* _Information given_:
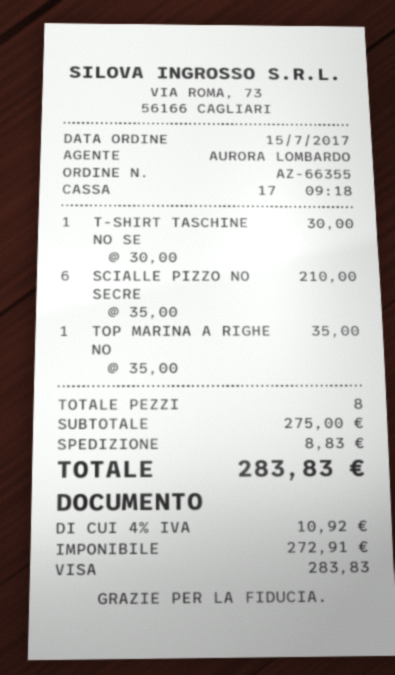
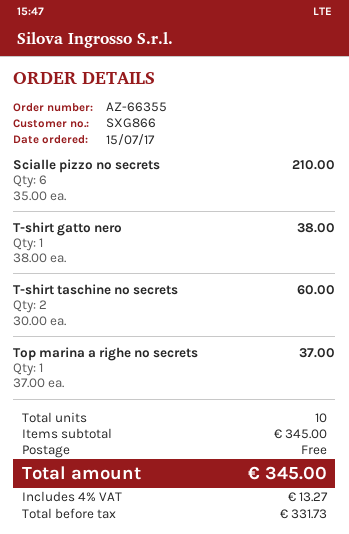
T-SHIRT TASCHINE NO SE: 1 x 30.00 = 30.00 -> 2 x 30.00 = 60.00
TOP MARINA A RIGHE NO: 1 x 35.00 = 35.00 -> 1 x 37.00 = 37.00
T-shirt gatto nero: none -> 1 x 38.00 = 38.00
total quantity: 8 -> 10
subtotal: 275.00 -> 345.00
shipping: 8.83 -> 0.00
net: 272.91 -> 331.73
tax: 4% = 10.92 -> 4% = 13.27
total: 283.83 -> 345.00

* _Directions for this task_: Exactly as they stand in the records above, print the lines from the one containing "T-shirt gatto nero: none -> 1 x 38.00 = 38.00" through the final line, inclusive.

* _Exercise answer_:
T-shirt gatto nero: none -> 1 x 38.00 = 38.00
total quantity: 8 -> 10
subtotal: 275.00 -> 345.00
shipping: 8.83 -> 0.00
net: 272.91 -> 331.73
tax: 4% = 10.92 -> 4% = 13.27
total: 283.83 -> 345.00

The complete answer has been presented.